[Collection entries]
+++
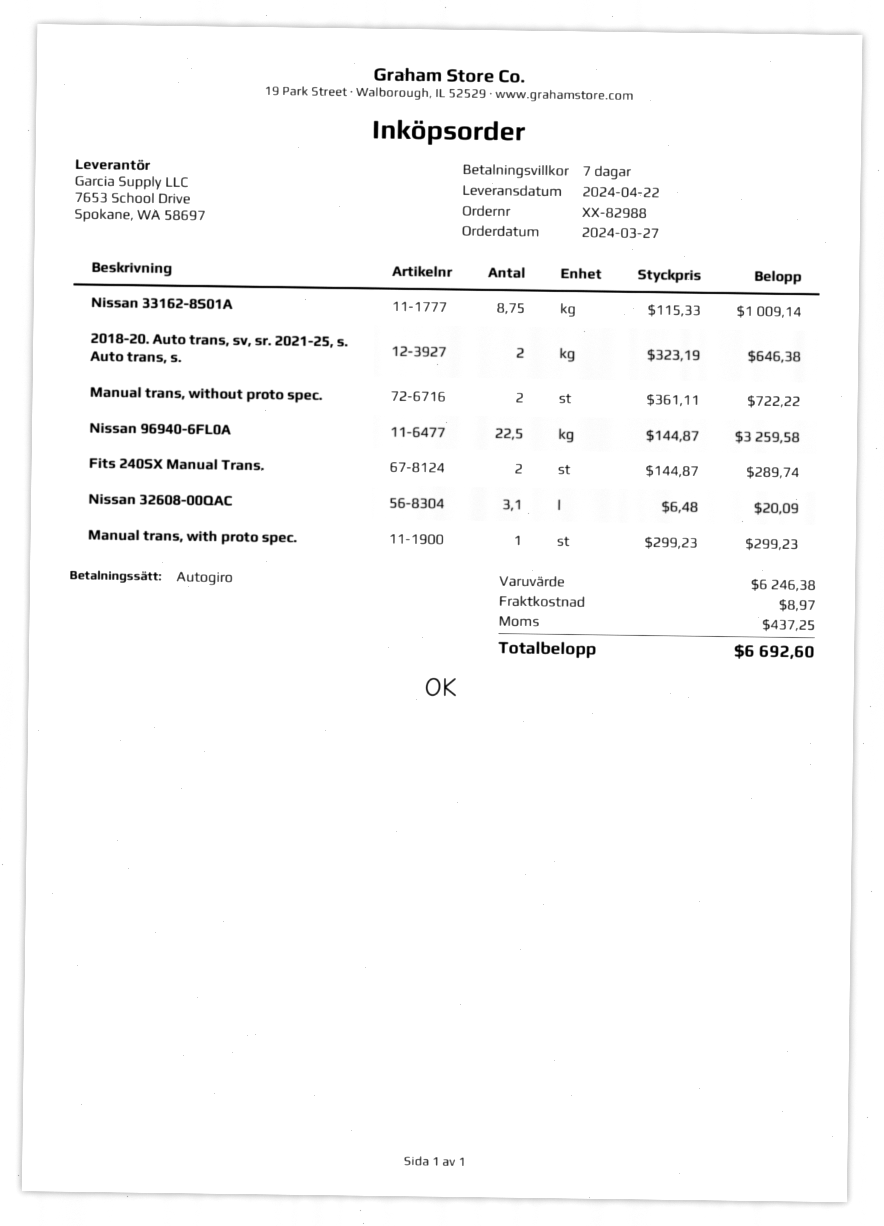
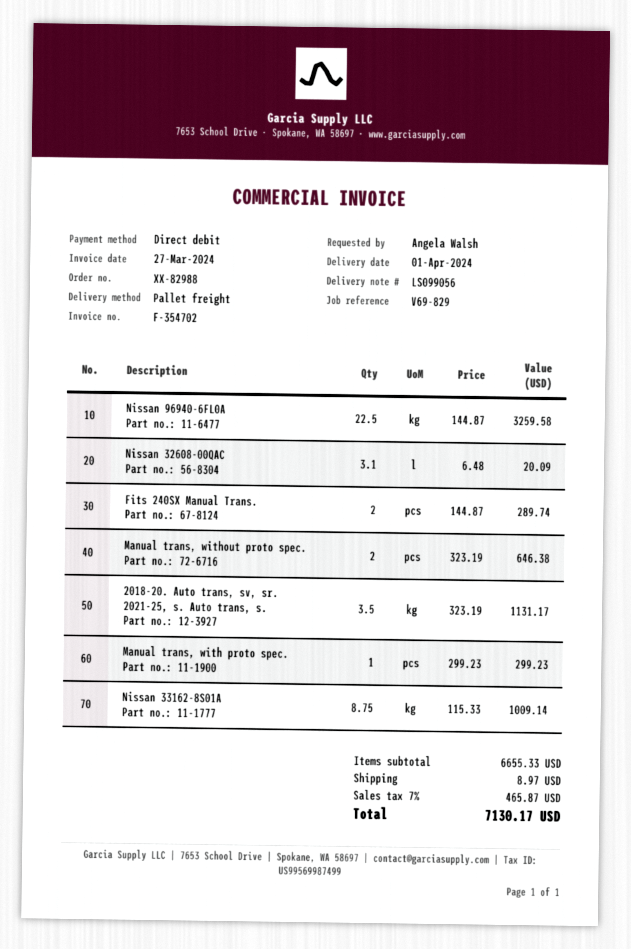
delivery date: 2024-04-22 -> 2024-04-01
2018-20. Auto trans, sv, sr. 2021-25, s. Auto trans, s.: 2 x 323.19 = 646.38 -> 3.5 x 323.19 = 1131.17
Manual trans, without proto spec.: 2 x 361.11 = 722.22 -> 2 x 323.19 = 646.38
subtotal: 6246.38 -> 6655.33
tax: 437.25 -> 465.87
total: 6692.60 -> 7130.17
+++
An exact reproduction of all the records is required, with no pictures included.

[Finished exercise]
delivery date: 2024-04-22 -> 2024-04-01
2018-20. Auto trans, sv, sr. 2021-25, s. Auto trans, s.: 2 x 323.19 = 646.38 -> 3.5 x 323.19 = 1131.17
Manual trans, without proto spec.: 2 x 361.11 = 722.22 -> 2 x 323.19 = 646.38
subtotal: 6246.38 -> 6655.33
tax: 437.25 -> 465.87
total: 6692.60 -> 7130.17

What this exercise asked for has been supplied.